22. Wie bewertet die Bundesregierung die tatsächliche Nachfrage nach dem
Rentensplitting, und sieht sie Handlungsbedarf bei den gesetzlichen
Regelungen, um die Nachteile des Rentensplittings gegenüber der
Witwenrente, wie den vollständigen Verlust des Anspruchs auf Witwenrente
nach Durchführung des Splittings, zu verringern?
Das Rentensplitting kann gewählt werden, wenn dieses für die Betroffenen
Vorteile verspricht, da zusätzliche eigenständige Rentenanwartschaften durch
denjenigen erworben werden können, der insgesamt die geringeren
Rentenanwartschaften erworben hat. Hiermit kann insbesondere die bei einer Witwen-/
Witwerrente – die bei Wahl des Rentensplittings entfallen würde – stattfindende
Einkommensanrechnung vermieden werden, wenn diese ohnehin zum Ruhen
der Witwen-/Witwerrente führen würde. Von daher ist die Fragestellung, wie
die Nachteile – Entfall der Witwen-/Witwerrente – des Rentensplittings
verringert werden könnten, irreführend, da das Rentensplitting nicht zwingend ist,
sondern gerade dann gewählt werden kann, wenn es für die Beteiligten
insgesamt vorteilhafter ist als eine voraussichtliche Witwen-/Witwerrente.
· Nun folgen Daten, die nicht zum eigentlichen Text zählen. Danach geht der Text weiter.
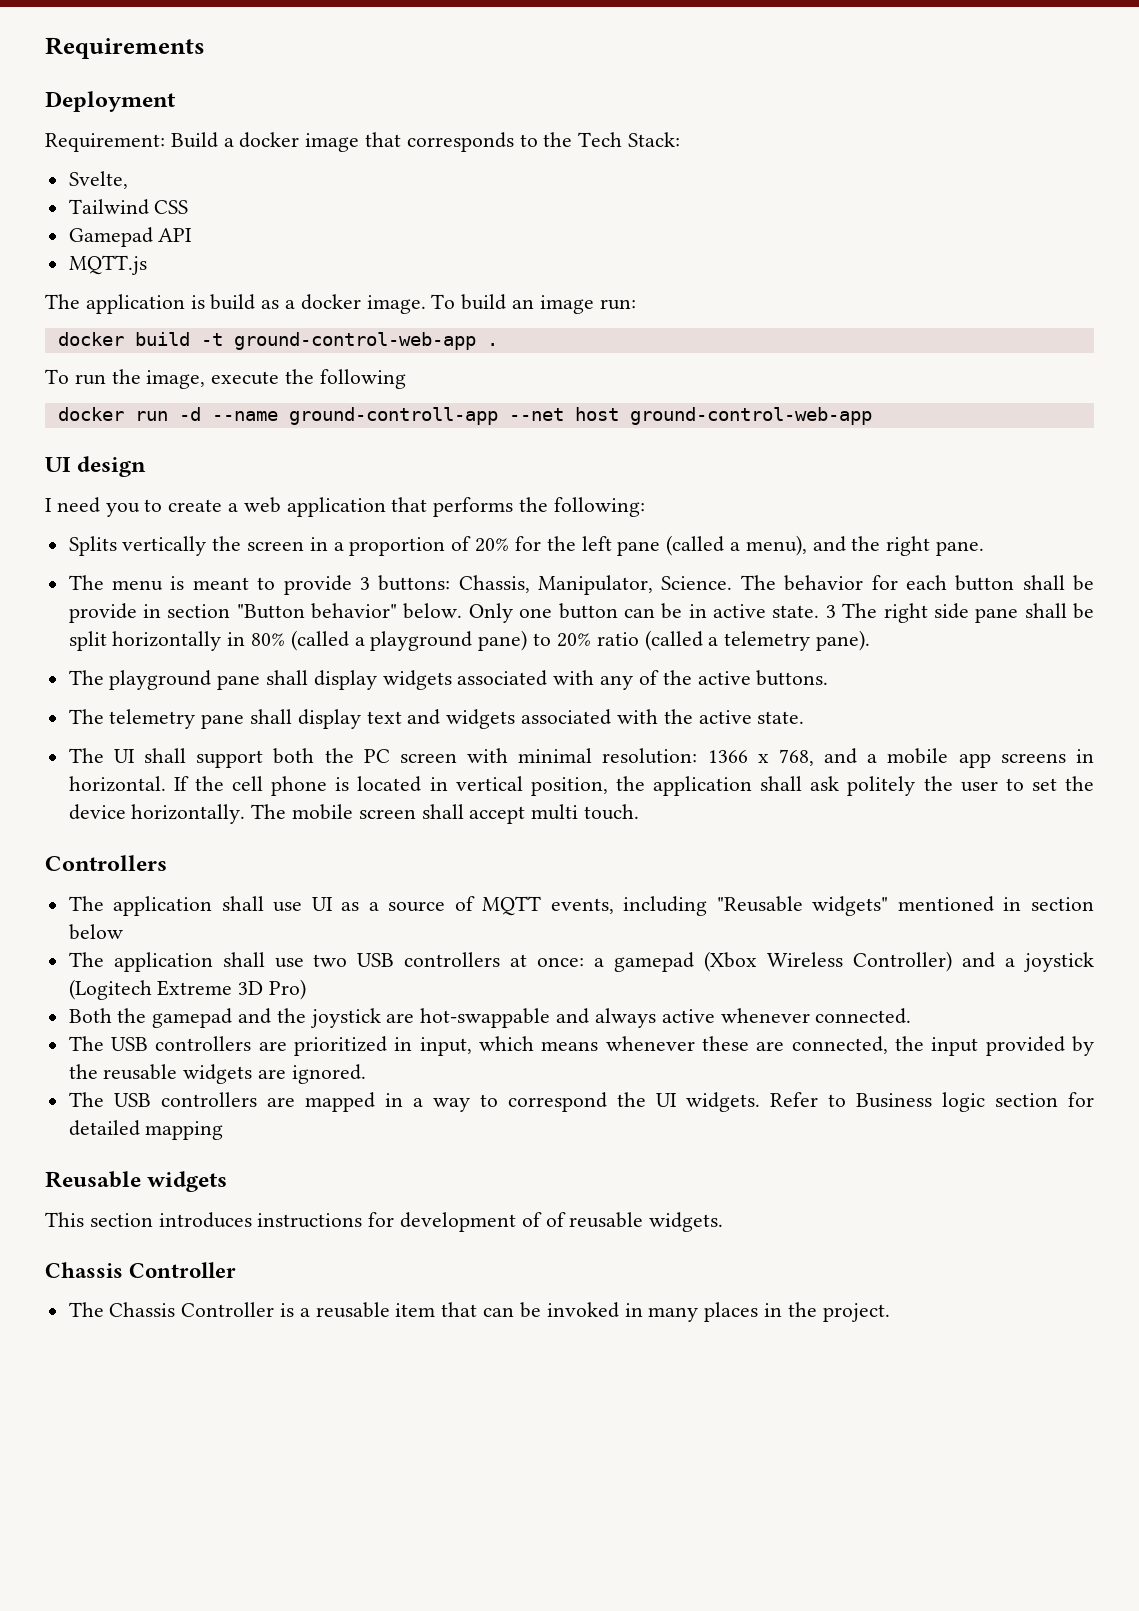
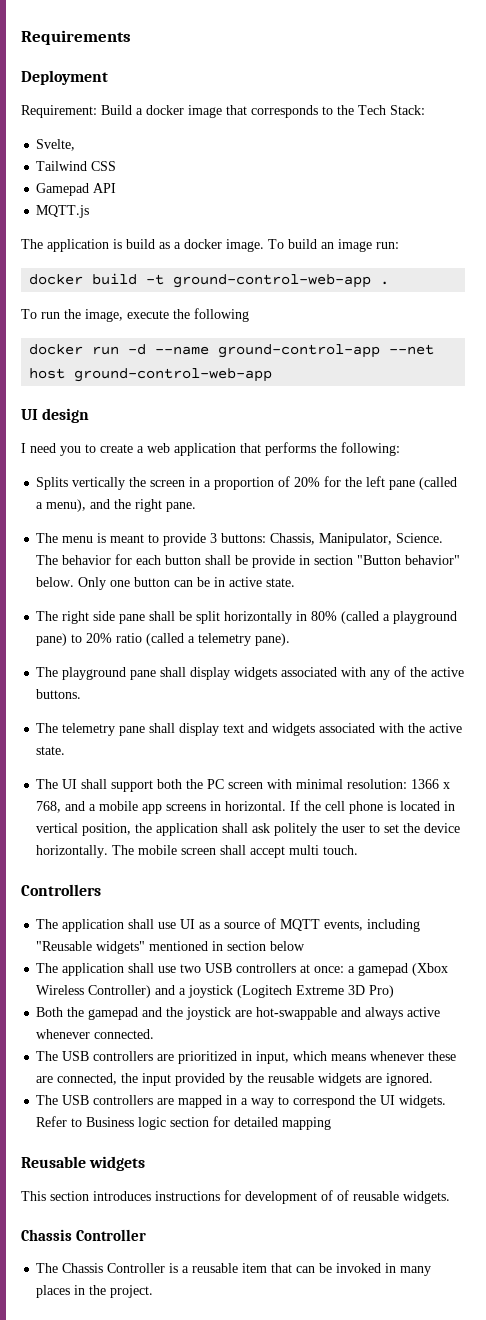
- docker run -d --name ground-controll-app --net host ground-control-web-app
+ docker run -d --name ground-control-app --net host ground-control-web-app
- Only one button can be in active state. 3 The right side pane shall be split horizontally in 80% (called a playground pane) to 20% ratio (called a telemetry pane).
+ Only one button can be in active state.
+ The right side pane shall be split horizontally in 80% (called a playground pane) to 20% ratio (called a telemetry pane).

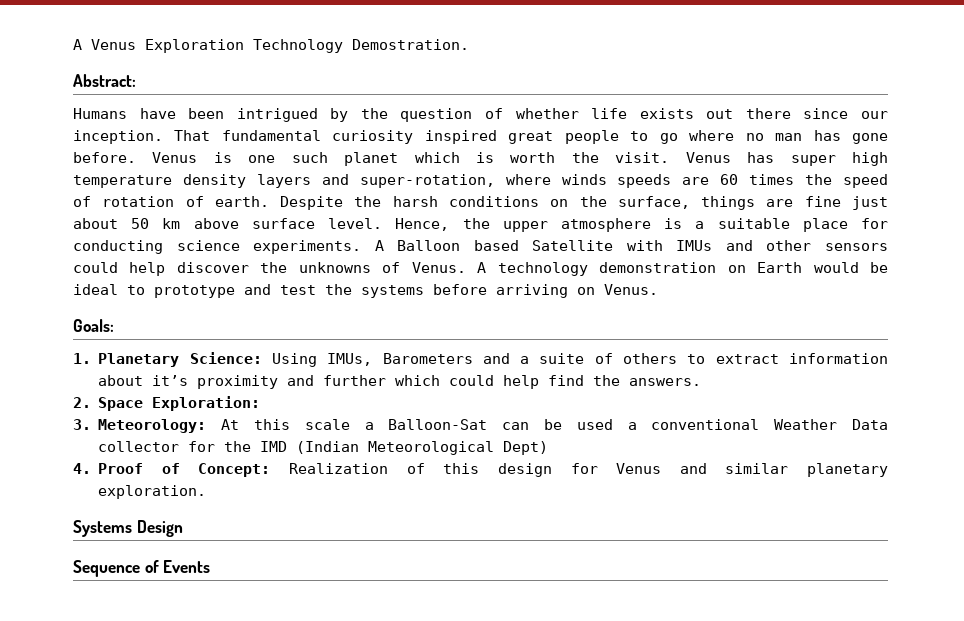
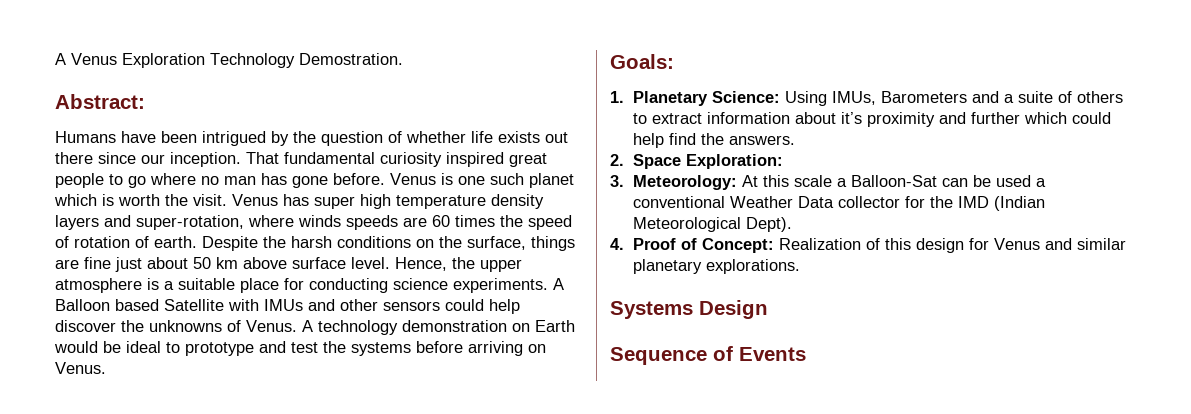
- 3. Meteorology: At this scale a Balloon-Sat can be used a conventional Weather Data collector for the IMD (Indian Meteorological Dept)
+ 3. Meteorology: At this scale a Balloon-Sat can be used a conventional Weather Data collector for the IMD (Indian Meteorological Dept).
- 4. Proof of Concept: Realization of this design for Venus and similar planetary exploration.
+ 4. Proof of Concept: Realization of this design for Venus and similar planetary explorations.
23. Wie haben sich die Anzahl und das Volumen der
Witwenrentenabfindungen in der allgemeinen Rentenversicherung seit 2019 entwickelt?
Die Anzahl der erledigten Vorgänge bezüglich Witwen- und
Witwerrentenabfindungen lag in den Berichtsjahren 2019 bis 2021 in der allgemeinen
Rentenversicherung jährlich bei ca. 5 000 Fällen. Das Volumen der geleisteten
Abfindungen betrug laut Statistik über die endgültigen Rechnungsergebnisse in der
allgemeinen Rentenversicherung im Jahr 2019 rund 43,6 Mio. Euro und in den
Jahren 2020 und 2021 jeweils rund 41,9 Mio. Euro.